===== Given records
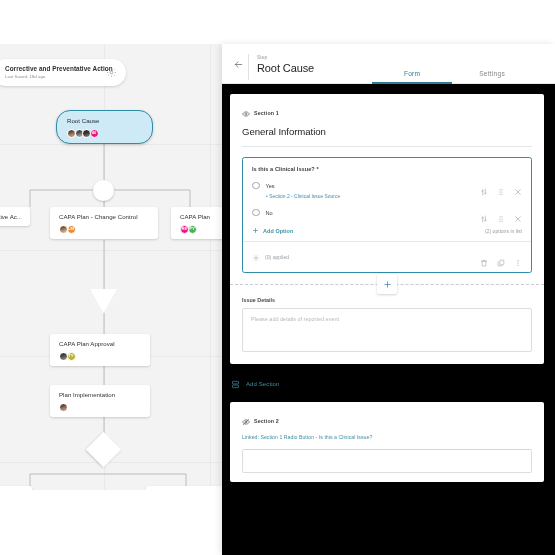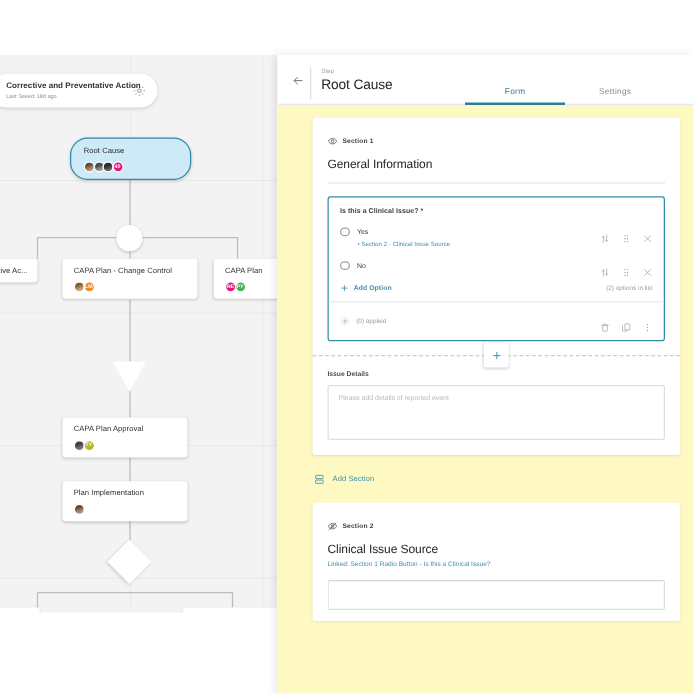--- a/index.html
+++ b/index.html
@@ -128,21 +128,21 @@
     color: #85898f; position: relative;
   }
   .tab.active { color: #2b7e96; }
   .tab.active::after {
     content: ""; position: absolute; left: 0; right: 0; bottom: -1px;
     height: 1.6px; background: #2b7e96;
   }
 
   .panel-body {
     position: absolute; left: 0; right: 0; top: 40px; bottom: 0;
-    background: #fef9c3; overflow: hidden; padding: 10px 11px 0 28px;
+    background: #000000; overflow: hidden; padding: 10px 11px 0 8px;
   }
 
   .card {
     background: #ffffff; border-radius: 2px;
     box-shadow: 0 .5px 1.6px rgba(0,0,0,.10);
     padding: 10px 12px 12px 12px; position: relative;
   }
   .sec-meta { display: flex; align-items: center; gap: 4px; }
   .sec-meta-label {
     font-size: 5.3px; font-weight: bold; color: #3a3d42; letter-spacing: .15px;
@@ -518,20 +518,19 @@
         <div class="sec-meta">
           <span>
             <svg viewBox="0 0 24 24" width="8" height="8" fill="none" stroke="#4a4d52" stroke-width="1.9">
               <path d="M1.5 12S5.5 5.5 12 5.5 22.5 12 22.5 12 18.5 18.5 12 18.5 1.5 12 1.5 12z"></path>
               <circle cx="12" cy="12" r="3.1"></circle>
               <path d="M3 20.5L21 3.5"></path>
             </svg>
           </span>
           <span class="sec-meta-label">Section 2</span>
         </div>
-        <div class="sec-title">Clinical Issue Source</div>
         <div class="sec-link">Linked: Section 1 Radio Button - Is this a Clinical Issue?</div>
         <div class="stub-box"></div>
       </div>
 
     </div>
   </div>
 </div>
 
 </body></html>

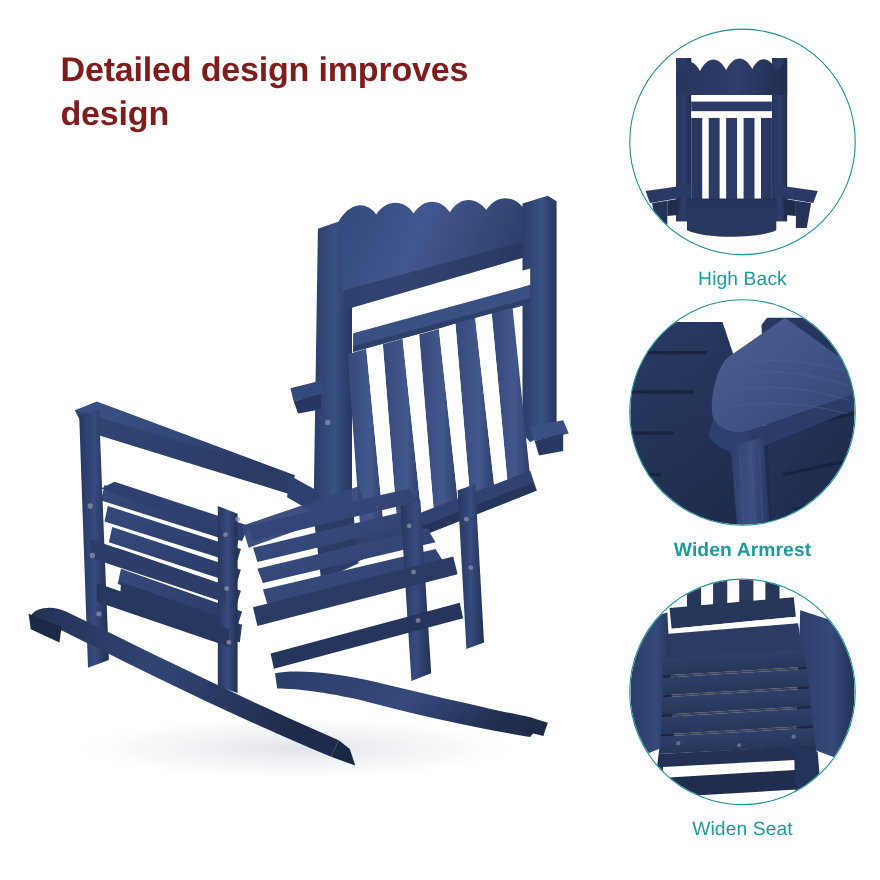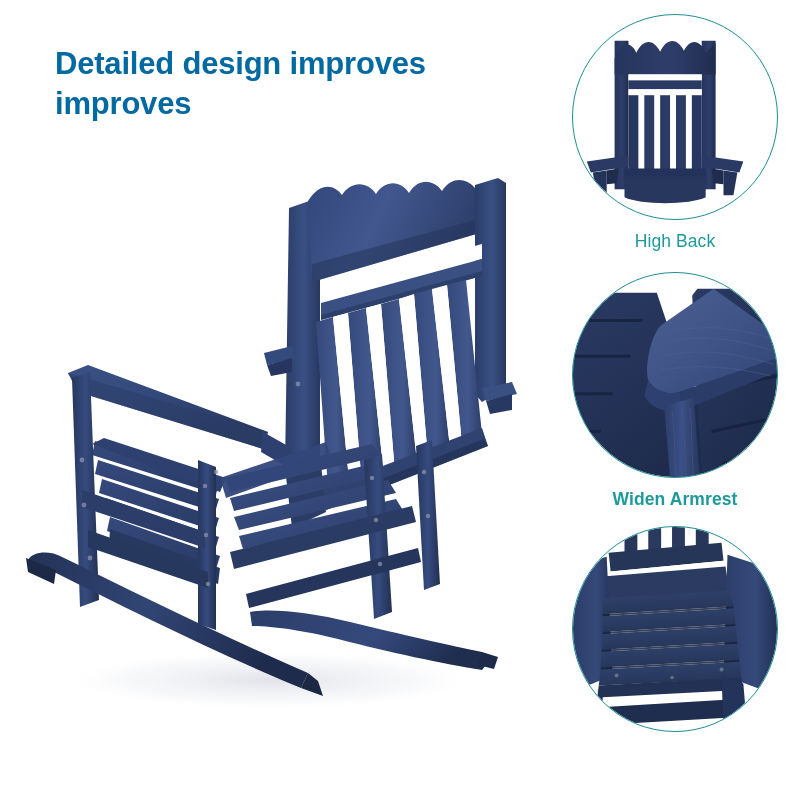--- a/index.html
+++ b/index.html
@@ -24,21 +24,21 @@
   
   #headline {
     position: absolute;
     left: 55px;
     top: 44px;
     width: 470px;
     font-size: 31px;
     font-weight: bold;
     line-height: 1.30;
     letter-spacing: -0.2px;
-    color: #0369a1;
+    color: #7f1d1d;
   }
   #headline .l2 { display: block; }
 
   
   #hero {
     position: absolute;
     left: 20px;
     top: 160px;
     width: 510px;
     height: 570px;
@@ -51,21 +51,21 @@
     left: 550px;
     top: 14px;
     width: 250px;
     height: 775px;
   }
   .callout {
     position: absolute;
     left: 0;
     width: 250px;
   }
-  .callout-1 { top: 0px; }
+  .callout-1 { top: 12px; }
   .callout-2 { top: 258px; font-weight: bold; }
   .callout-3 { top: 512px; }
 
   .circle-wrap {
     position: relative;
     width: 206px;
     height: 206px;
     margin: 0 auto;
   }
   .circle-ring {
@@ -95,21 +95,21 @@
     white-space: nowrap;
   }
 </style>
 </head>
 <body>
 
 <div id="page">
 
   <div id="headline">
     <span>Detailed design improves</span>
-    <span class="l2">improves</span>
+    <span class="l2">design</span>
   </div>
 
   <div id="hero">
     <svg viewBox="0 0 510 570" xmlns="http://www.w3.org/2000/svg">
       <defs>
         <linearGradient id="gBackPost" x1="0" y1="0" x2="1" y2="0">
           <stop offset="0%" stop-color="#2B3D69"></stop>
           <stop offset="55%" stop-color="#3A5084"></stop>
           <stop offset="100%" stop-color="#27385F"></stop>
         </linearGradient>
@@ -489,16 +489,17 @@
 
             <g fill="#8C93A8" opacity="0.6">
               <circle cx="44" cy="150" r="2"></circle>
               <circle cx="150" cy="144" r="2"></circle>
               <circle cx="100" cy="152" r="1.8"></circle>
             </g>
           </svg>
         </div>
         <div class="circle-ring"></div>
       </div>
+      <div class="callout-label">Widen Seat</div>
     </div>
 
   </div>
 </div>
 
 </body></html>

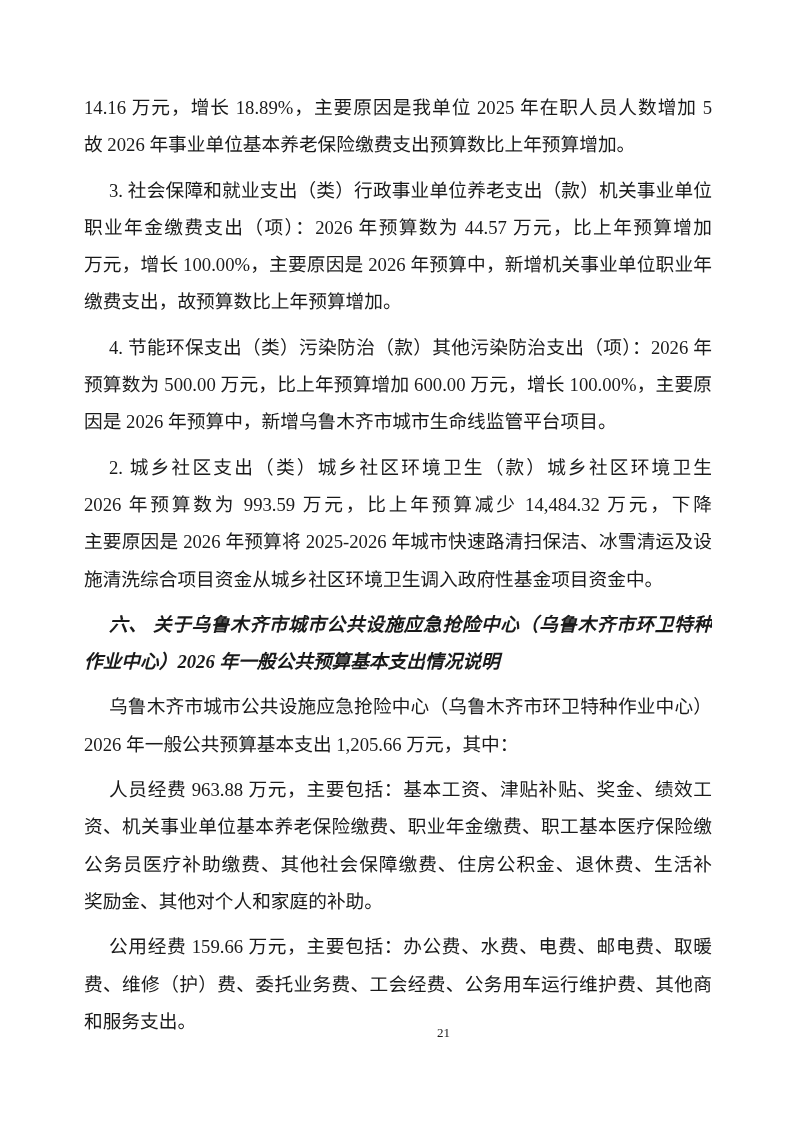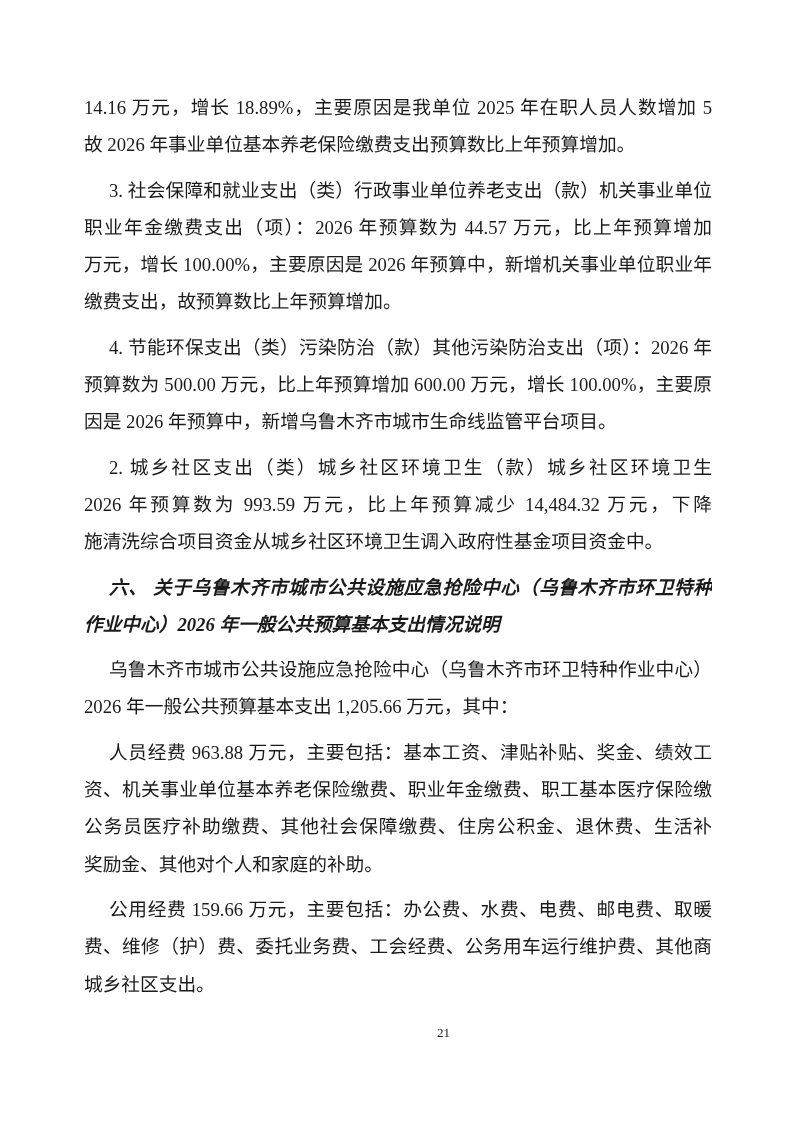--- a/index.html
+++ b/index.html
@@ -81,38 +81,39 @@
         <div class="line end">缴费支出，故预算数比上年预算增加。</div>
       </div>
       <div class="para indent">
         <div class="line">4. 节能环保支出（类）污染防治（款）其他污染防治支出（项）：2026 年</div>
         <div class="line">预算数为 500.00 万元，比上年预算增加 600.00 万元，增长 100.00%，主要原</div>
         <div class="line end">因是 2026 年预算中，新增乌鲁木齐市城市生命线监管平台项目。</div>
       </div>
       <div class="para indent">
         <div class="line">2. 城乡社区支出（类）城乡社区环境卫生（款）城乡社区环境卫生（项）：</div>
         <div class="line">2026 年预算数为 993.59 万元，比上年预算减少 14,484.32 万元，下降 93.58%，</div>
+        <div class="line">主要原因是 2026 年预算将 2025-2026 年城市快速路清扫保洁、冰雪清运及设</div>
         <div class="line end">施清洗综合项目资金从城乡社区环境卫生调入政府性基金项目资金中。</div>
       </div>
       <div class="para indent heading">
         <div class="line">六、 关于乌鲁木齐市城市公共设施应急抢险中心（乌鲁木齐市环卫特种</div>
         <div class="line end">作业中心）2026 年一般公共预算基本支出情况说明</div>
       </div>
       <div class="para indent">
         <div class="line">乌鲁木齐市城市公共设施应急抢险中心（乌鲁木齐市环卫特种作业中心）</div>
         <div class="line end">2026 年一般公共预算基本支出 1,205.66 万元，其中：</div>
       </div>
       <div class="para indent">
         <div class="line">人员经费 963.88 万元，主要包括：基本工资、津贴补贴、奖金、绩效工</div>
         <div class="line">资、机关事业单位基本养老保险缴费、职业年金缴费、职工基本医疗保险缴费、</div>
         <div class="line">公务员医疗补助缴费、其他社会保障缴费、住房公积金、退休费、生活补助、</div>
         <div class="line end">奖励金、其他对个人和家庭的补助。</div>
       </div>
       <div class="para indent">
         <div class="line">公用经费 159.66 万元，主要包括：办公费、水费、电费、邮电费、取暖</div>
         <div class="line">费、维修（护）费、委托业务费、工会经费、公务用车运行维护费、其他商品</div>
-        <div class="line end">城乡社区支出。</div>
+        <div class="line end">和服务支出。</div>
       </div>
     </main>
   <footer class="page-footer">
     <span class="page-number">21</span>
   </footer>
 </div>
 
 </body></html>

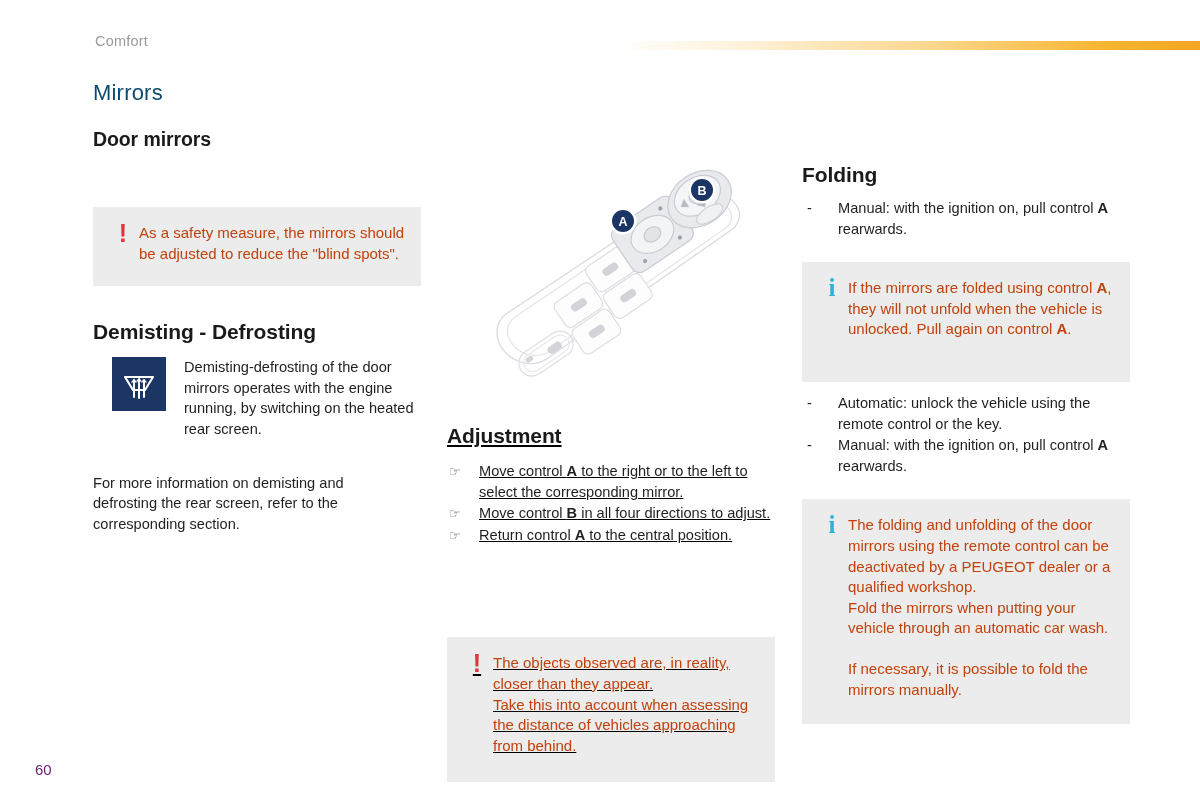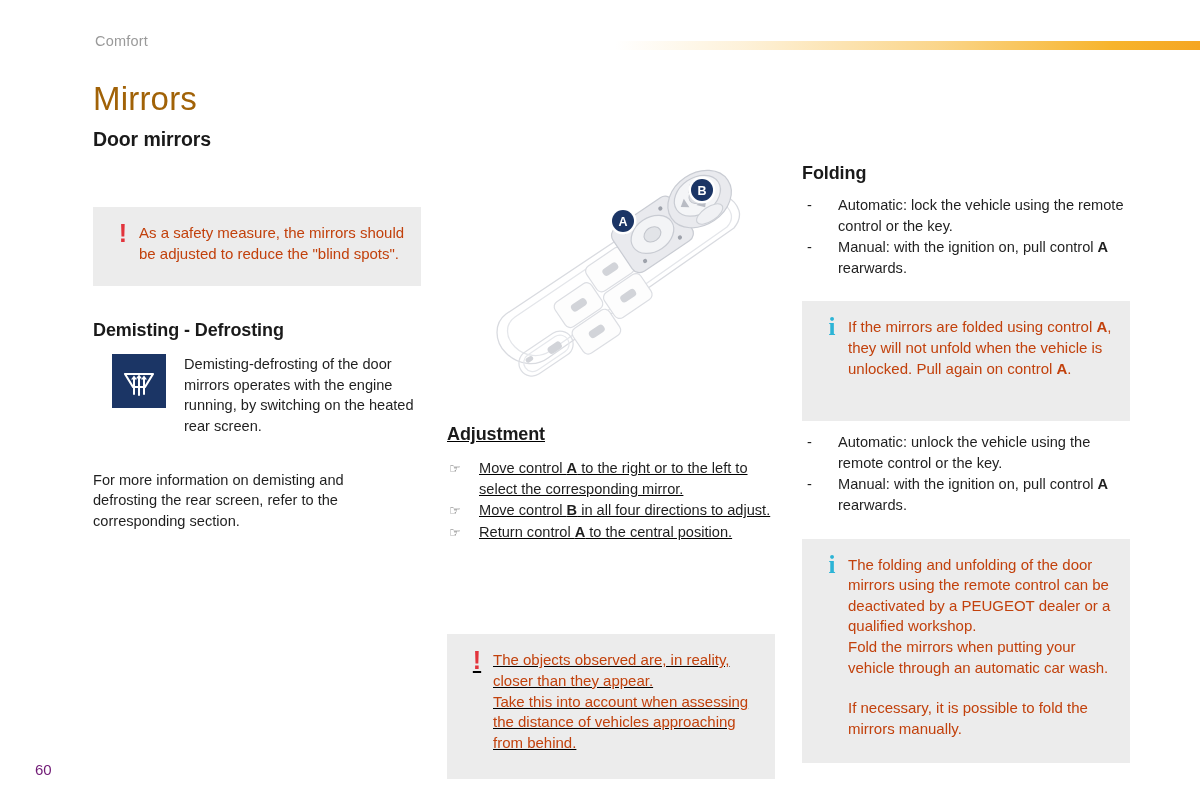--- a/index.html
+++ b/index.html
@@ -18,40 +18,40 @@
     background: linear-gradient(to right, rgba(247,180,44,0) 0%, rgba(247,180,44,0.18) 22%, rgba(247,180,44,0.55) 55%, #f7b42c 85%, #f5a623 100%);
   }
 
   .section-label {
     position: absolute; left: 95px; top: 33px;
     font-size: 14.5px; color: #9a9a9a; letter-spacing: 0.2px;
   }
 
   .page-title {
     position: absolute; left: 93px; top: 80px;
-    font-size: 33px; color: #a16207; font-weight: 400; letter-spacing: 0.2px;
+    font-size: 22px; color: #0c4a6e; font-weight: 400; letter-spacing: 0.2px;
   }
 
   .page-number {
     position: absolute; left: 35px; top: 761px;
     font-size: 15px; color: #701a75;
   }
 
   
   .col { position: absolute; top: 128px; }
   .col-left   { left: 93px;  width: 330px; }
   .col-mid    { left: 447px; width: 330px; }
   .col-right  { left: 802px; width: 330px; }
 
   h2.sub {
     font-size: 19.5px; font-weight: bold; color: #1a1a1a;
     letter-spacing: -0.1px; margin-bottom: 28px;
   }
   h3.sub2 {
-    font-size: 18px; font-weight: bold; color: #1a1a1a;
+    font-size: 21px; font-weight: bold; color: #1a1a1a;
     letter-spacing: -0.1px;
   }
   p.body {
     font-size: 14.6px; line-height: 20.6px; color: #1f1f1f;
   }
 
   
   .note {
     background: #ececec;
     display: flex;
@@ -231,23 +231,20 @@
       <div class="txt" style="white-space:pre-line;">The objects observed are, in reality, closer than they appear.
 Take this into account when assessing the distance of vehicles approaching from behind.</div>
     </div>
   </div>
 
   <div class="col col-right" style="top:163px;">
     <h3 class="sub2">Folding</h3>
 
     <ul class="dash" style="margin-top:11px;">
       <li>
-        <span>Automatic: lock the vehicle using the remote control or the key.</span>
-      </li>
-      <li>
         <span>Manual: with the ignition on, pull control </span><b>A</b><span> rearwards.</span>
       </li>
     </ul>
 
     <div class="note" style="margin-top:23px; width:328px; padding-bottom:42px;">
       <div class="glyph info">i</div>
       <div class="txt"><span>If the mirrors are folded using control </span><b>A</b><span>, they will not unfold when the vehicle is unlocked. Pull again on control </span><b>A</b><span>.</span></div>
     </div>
==========
» Exercise description
Copy exactly the lines from the first line of the records above through the line with "-518,20 +518,19 @@", both included, and nothing else. Pictures stay out.

» Solution to this task
--- a/index.html
+++ b/index.html
@@ -128,21 +128,21 @@
     color: #85898f; position: relative;
   }
   .tab.active { color: #2b7e96; }
   .tab.active::after {
     content: ""; position: absolute; left: 0; right: 0; bottom: -1px;
     height: 1.6px; background: #2b7e96;
   }
 
   .panel-body {
     position: absolute; left: 0; right: 0; top: 40px; bottom: 0;
-    background: #fef9c3; overflow: hidden; padding: 10px 11px 0 28px;
+    background: #000000; overflow: hidden; padding: 10px 11px 0 8px;
   }
 
   .card {
     background: #ffffff; border-radius: 2px;
     box-shadow: 0 .5px 1.6px rgba(0,0,0,.10);
     padding: 10px 12px 12px 12px; position: relative;
   }
   .sec-meta { display: flex; align-items: center; gap: 4px; }
   .sec-meta-label {
     font-size: 5.3px; font-weight: bold; color: #3a3d42; letter-spacing: .15px;
@@ -518,20 +518,19 @@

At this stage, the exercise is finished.